Problem to solve: Return only those lines of the material that contain "leaf".

-- Exercise data follows --

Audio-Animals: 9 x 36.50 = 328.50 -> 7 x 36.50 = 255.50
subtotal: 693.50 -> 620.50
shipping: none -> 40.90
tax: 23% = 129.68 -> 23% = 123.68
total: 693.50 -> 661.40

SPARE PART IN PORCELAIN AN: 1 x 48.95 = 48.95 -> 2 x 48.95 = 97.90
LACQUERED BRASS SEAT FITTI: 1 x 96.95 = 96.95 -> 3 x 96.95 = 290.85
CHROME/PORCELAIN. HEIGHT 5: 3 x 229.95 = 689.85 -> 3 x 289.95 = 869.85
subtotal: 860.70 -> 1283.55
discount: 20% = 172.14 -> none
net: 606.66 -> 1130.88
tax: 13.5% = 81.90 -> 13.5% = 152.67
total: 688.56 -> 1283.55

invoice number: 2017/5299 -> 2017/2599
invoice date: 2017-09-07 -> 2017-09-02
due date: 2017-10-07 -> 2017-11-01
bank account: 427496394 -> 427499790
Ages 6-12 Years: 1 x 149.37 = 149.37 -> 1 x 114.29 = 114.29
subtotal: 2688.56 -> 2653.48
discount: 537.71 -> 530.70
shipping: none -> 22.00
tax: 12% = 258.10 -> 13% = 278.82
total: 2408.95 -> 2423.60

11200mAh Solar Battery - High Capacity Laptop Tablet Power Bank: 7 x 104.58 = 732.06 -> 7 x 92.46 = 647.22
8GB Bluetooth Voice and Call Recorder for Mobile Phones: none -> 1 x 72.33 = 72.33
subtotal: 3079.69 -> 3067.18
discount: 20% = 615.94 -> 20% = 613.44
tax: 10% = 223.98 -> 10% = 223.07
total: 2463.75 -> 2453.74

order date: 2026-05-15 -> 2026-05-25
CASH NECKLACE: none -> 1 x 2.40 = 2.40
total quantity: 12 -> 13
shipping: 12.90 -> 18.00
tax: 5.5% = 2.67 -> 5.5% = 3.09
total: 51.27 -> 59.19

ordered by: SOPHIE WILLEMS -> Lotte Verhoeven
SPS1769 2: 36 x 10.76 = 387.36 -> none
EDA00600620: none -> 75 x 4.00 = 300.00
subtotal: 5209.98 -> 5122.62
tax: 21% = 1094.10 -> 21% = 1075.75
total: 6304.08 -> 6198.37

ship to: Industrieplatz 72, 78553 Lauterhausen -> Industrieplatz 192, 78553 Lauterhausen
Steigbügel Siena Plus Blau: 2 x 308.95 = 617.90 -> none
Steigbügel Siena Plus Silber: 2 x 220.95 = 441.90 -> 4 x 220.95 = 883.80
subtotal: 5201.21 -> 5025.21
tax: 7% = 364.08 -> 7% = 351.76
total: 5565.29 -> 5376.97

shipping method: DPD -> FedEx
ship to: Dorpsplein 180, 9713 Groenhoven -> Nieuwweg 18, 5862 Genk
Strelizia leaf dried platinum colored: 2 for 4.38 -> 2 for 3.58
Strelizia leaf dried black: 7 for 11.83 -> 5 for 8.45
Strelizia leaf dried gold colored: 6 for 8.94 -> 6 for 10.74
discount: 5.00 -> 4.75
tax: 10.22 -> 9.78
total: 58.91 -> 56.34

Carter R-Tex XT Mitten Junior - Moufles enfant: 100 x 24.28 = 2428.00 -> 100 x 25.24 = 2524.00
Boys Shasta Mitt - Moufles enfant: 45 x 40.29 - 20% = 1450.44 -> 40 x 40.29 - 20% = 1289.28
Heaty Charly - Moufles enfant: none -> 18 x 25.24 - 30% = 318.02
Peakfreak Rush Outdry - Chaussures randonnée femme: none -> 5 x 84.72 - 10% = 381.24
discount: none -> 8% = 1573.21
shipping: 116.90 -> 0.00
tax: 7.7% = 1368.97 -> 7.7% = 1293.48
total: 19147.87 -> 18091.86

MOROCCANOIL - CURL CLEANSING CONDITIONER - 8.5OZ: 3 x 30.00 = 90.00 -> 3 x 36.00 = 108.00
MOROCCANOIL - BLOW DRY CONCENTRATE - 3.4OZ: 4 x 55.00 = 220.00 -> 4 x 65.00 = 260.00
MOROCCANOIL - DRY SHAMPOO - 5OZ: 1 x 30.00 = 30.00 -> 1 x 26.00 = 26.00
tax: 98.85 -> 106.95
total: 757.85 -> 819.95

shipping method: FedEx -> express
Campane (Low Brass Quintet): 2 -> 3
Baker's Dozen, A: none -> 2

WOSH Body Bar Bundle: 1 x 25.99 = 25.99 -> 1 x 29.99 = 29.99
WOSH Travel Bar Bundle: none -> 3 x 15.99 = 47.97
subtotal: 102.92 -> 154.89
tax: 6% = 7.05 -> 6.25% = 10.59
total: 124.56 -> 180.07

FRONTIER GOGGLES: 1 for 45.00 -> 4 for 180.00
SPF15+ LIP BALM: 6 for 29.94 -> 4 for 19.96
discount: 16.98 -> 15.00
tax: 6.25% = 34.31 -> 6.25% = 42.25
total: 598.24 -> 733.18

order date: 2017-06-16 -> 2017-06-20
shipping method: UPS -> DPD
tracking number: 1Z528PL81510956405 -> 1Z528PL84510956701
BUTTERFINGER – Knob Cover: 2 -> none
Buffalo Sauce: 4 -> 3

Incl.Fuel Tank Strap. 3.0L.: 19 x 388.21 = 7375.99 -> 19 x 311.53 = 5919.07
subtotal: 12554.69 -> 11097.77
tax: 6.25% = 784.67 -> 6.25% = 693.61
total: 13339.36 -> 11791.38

-- Exercise data concluded --

Exercise result:
Strelizia leaf dried platinum colored: 2 for 4.38 -> 2 for 3.58
Strelizia leaf dried black: 7 for 11.83 -> 5 for 8.45
Strelizia leaf dried gold colored: 6 for 8.94 -> 6 for 10.74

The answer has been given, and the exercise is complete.